À propos de cette image
Cette quatrième perspective de la nébuleuse de la Tête de Singe (NGC 2174) présente une région où l'interaction entre le rayonnement stellaire et le gaz moléculaire froid crée une composition visuelle particulièrement frappante. Des nœuds denses et des filaments de poussière sont rétro-éclairés par l'émission lumineuse de gaz ionisé, créant un effet clair-obscur rappelant une peinture de la Renaissance rendue sur une toile cosmique. Les structures visibles ici vont de piliers massifs s'étendant sur des années-lumière de long à de minuscules globules compacts à peine résolubles même avec l'optique de Hubble. Chacune de ces structures raconte l'histoire de la bataille en cours entre la gravité, qui cherche à comprimer le gaz en étoiles, et la pression de rayonnement et le chauffage, qui contribuent à disperser et à détruire la matière moléculaire. Dans les régions où la densité est suffisamment élevée, la gravité l’emporte et de nouvelles étoiles se forment ; là où le gaz est trop diffus, le rayonnement l’ionise et le disperse rapidement.

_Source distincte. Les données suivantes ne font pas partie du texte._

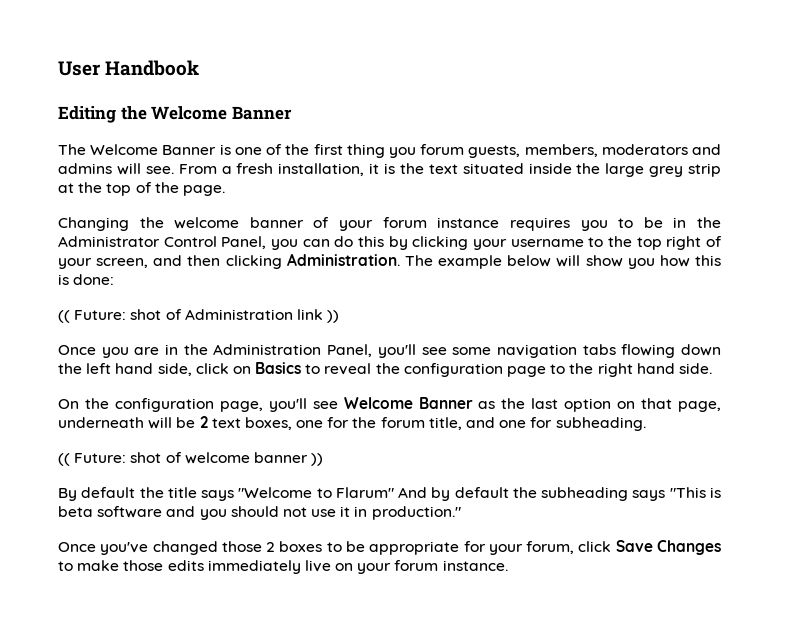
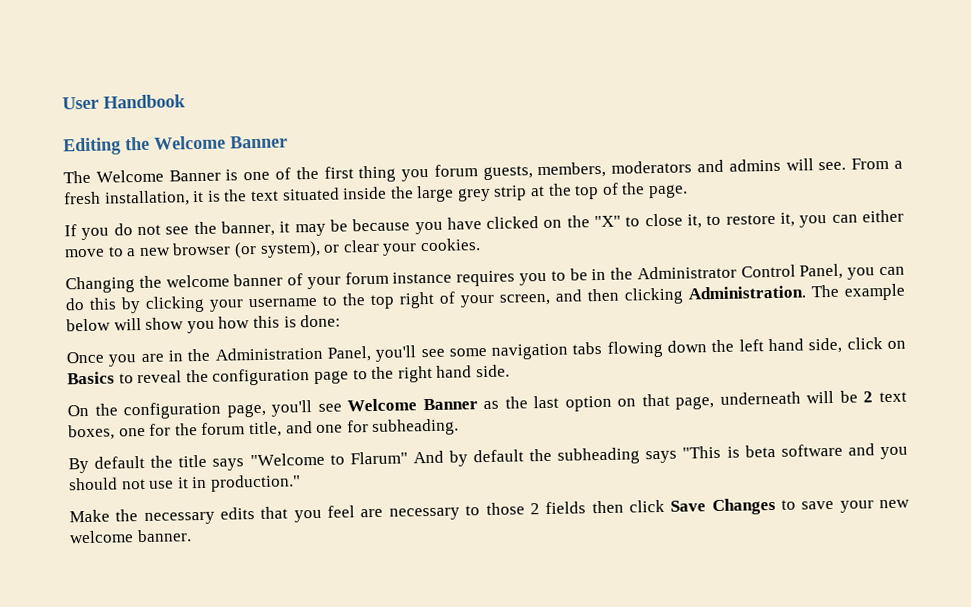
+ If you do not see the banner, it may be because you have clicked on the "X" to close it, to restore it, you can either move to a new browser (or system), or clear your cookies.
- (( Future: shot of Administration link ))
- (( Future: shot of welcome banner ))
- Once you've changed those 2 boxes to be appropriate for your forum, click Save Changes to make those edits immediately live on your forum instance.
+ Make the necessary edits that you feel are necessary to those 2 fields then click Save Changes to save your new welcome banner.

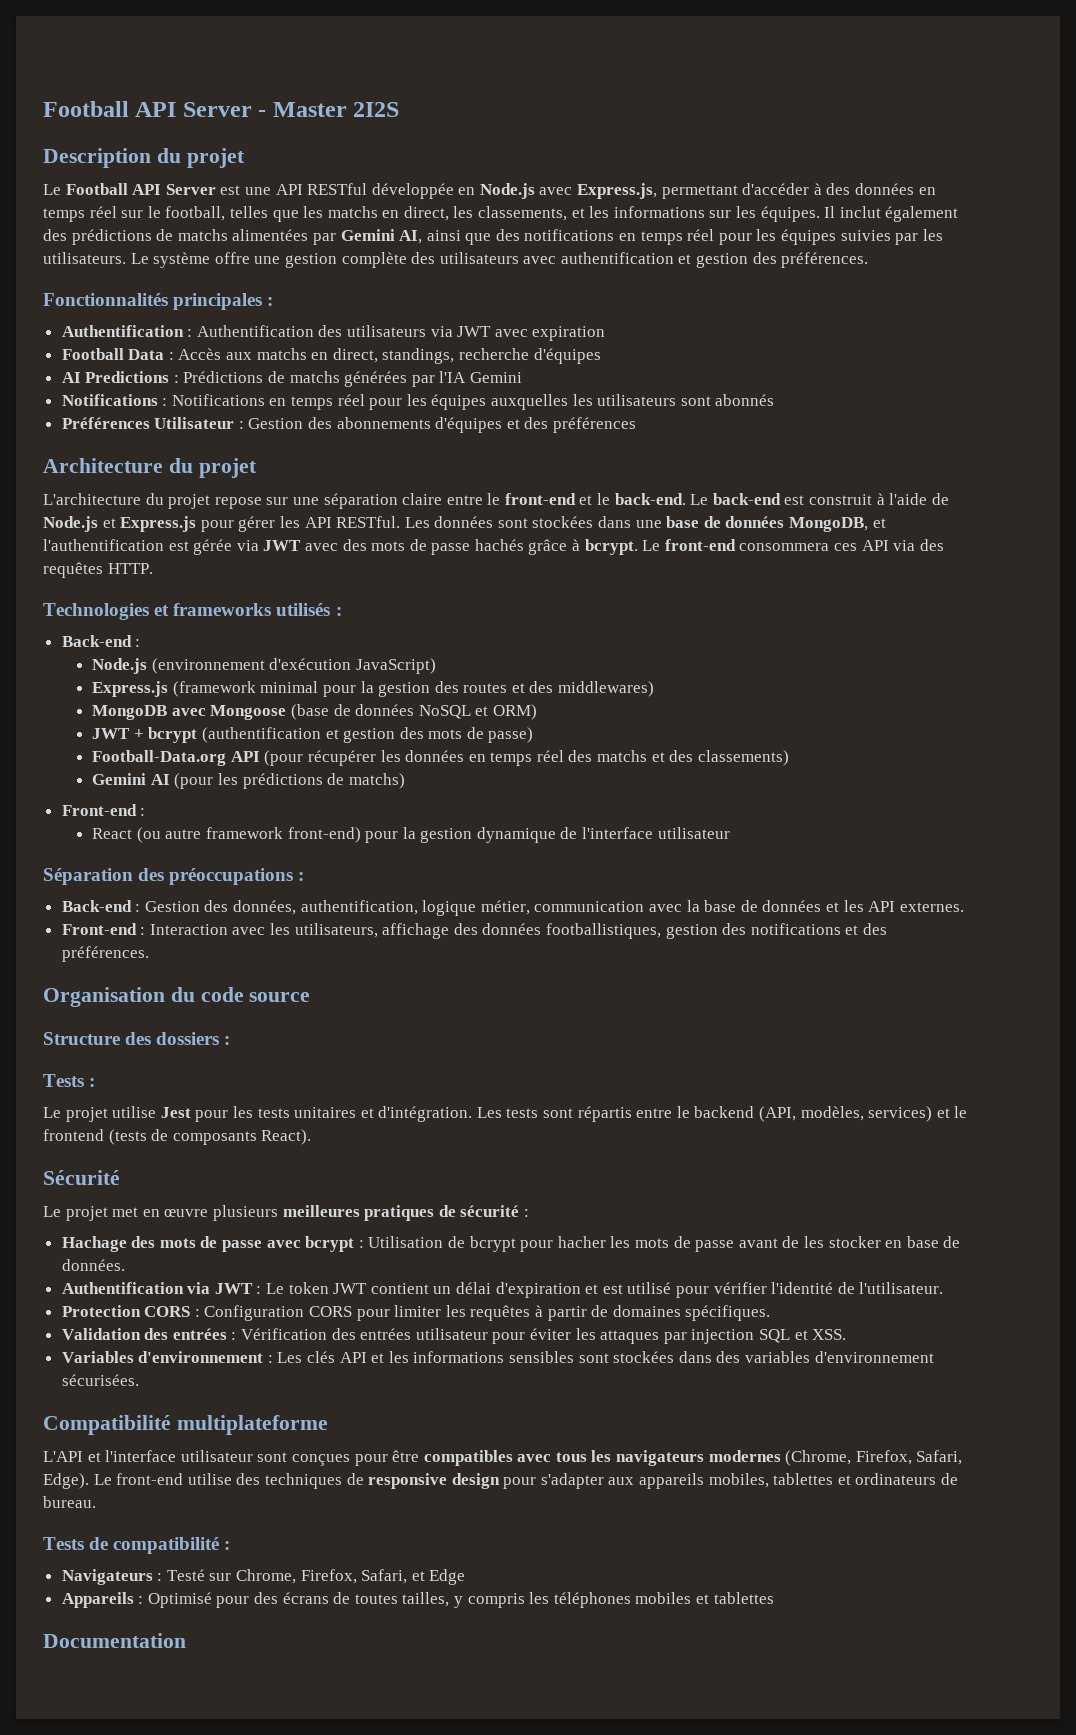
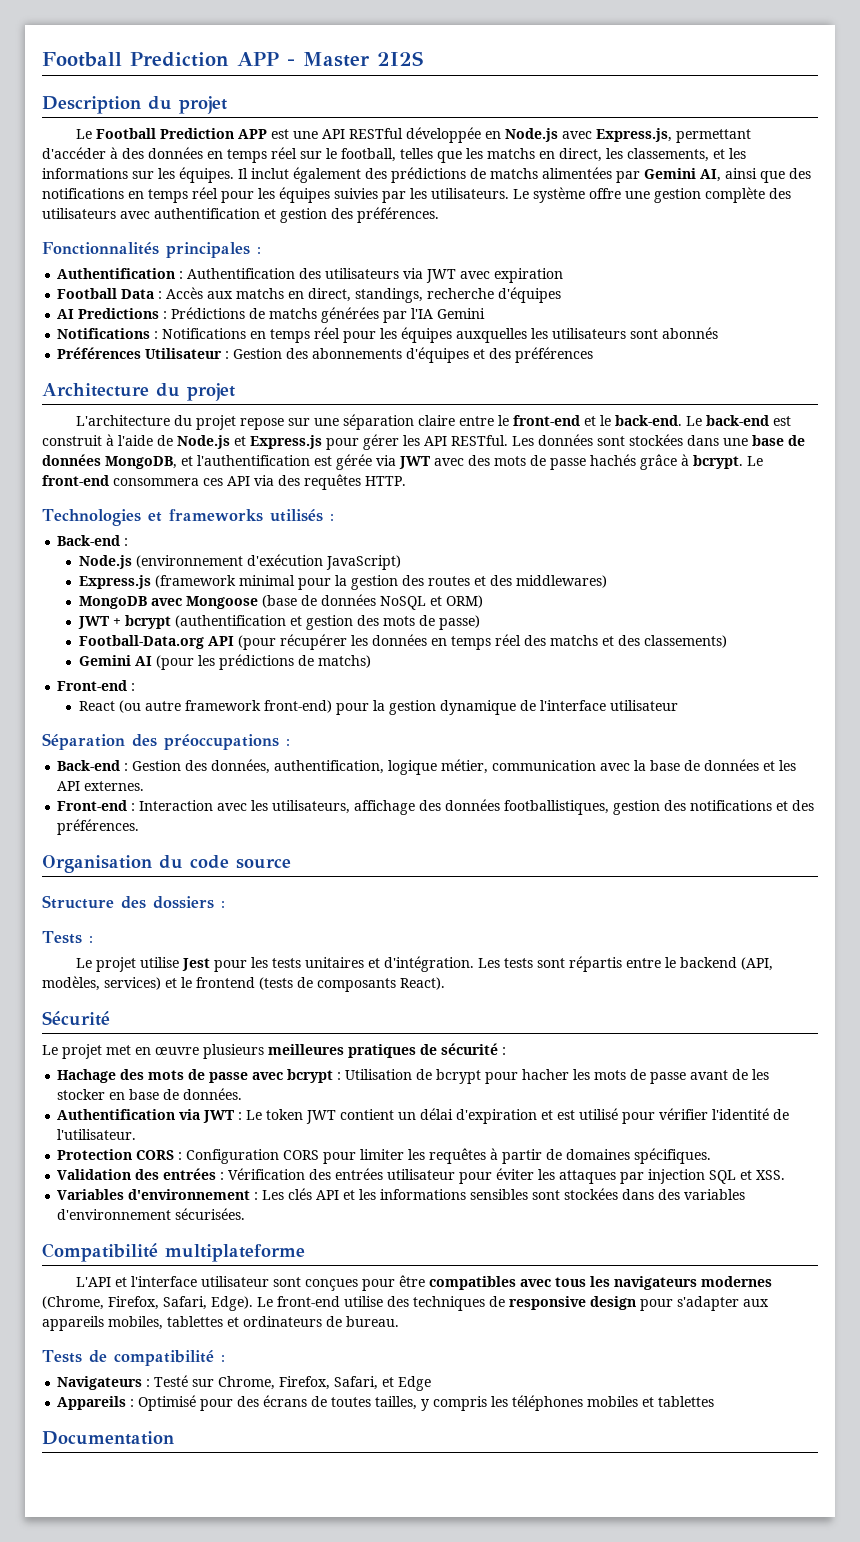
- Football API Server - Master 2I2S
+ Football Prediction APP - Master 2I2S
- Le Football API Server est une API RESTful développée en Node.js avec Express.js, permettant d'accéder à des données en temps réel sur le football, telles que les matchs en direct, les classements, et les informations sur les équipes.
+ Le Football Prediction APP est une API RESTful développée en Node.js avec Express.js, permettant d'accéder à des données en temps réel sur le football, telles que les matchs en direct, les classements, et les informations sur les équipes.

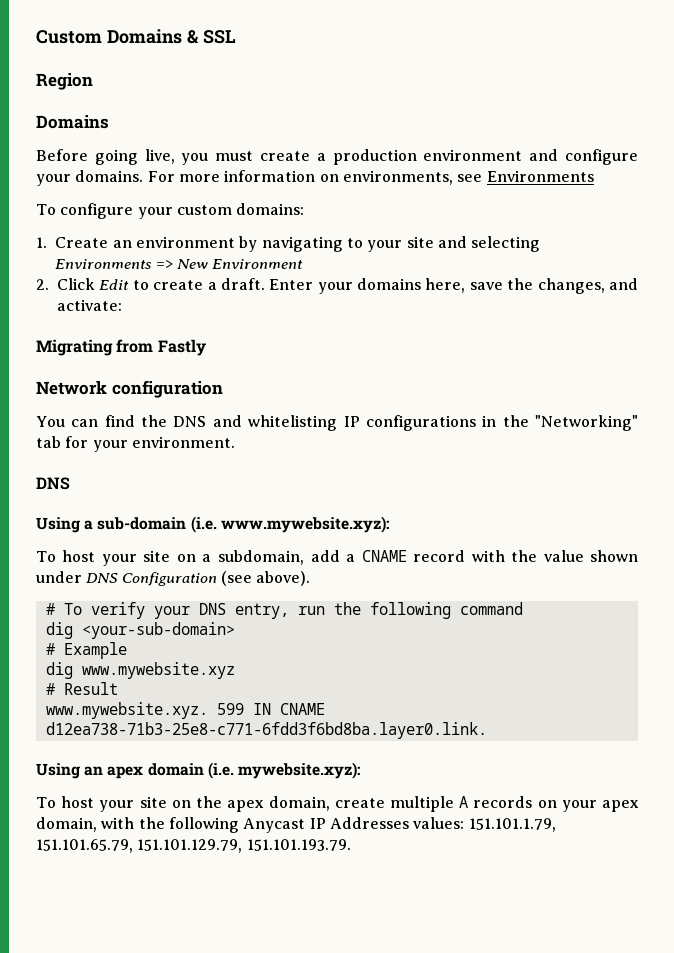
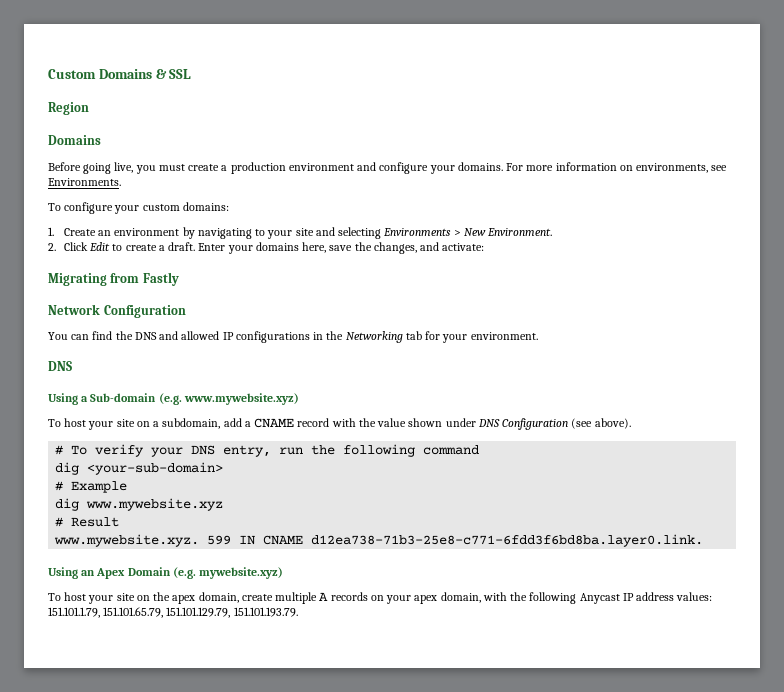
- For more information on environments, see Environments
+ For more information on environments, see Environments.
- 1. Create an environment by navigating to your site and selecting Environments => New Environment
+ 1. Create an environment by navigating to your site and selecting Environments > New Environment.
- Network configuration
+ Network Configuration
- You can find the DNS and whitelisting IP configurations in the "Networking" tab for your environment.
+ You can find the DNS and allowed IP configurations in the Networking tab for your environment.
- Using a sub-domain (i.e. www.mywebsite.xyz):
+ Using a Sub-domain (e.g. www.mywebsite.xyz)
- Using an apex domain (i.e. mywebsite.xyz):
+ Using an Apex Domain (e.g. mywebsite.xyz)
- To host your site on the apex domain, create multiple A records on your apex domain, with the following Anycast IP Addresses values: 151.101.1.79, 151.101.65.79, 151.101.129.79, 151.101.193.79.
+ To host your site on the apex domain, create multiple A records on your apex domain, with the following Anycast IP address values: 151.101.1.79, 151.101.65.79, 151.101.129.79, 151.101.193.79.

Cet équilibre, qui s’exerce sur d’innombrables structures individuelles, détermine l’efficacité globale de la formation d’étoiles de la nébuleuse – la fraction de gaz disponible qui devient finalement des étoiles.
Importance scientifique
Cette mosaïque de la nébuleuse de la Tête de Singe contribue à une carte complète de l'ensemble du complexe de formation d'étoiles, permettant aux astronomes d'étudier comment l'efficacité de la formation d'étoiles varie selon différents environnements au sein d'une même nébuleuse. L'analyse statistique de la population stellaire incorporée révélée par les observations infrarouges montre une corrélation entre la densité locale de la colonne de gaz et le nombre de jeunes étoiles, confortant la prédiction théorique selon laquelle le taux de formation d'étoiles augmente avec la densité du gaz élevée à une puissance d'environ 1,5 — une relation connue sous le nom de loi de Kennicutt-Schmidt. Tester cette loi à l’échelle de nuages moléculaires individuels, plutôt qu’à l’échelle de galaxies entières, est essentiel pour comprendre les processus physiques qui la régissent. Les observations de la nébuleuse de la Tête de Singe contribuent également à notre compréhension de la fonction de masse initiale (IMF), qui décrit le nombre relatif d'étoiles de masse élevée et de faible masse formées au cours d'un seul épisode de formation d'étoiles.
Détails d'observation
Cette image a été obtenue avec la caméra à grand champ 3 (WFC3) de Hubble en utilisant des filtres infrarouges dans le cadre d'une mosaïque multipoints conçue pour couvrir toute l'étendue de la région active de formation d'étoiles au sein de NGC 2174. Le détecteur de pixels 1024 × 1024 du canal infrarouge WFC3 a fourni un champ de vision d'environ 2,3 minutes d'arc par pointage, nécessitant plusieurs tuiles superposées pour cartographier la nébuleuse. Des procédures standard de réduction infrarouge, notamment la soustraction sombre, le champ plat et la suppression du fond de ciel, ont été appliquées, et les pointages individuels ont été combinés en une mosaïque transparente à l'aide de la suite logicielle DrizzlePac.
Position dans l'univers
Constellation
Orion
Distance depuis la Terre
6 400 années-lumière
Faits intéressants
- 1
La masse totale de gaz dans la nébuleuse de la Tête de Singe est estimée à plusieurs milliers de masses solaires, mais seul un petit pourcentage – peut-être 5 à 10 % – formera réellement des étoiles avant que le reste ne soit dispersé par la rétroaction stellaire.
- 2
La vue infrarouge révèle que bon nombre des « vides » apparemment sombres dans les images en lumière visible sont en réalité remplis de poussière chaude et de protoétoiles incrustées, invisibles à l'œil humain.
- 3
NGC 2174 a été découverte par l'astronome français Jean Marie Stephan en 1877, mais sa nature de nébuleuse formant des étoiles n'a été comprise qu'avec le développement de la spectroscopie des décennies plus tard.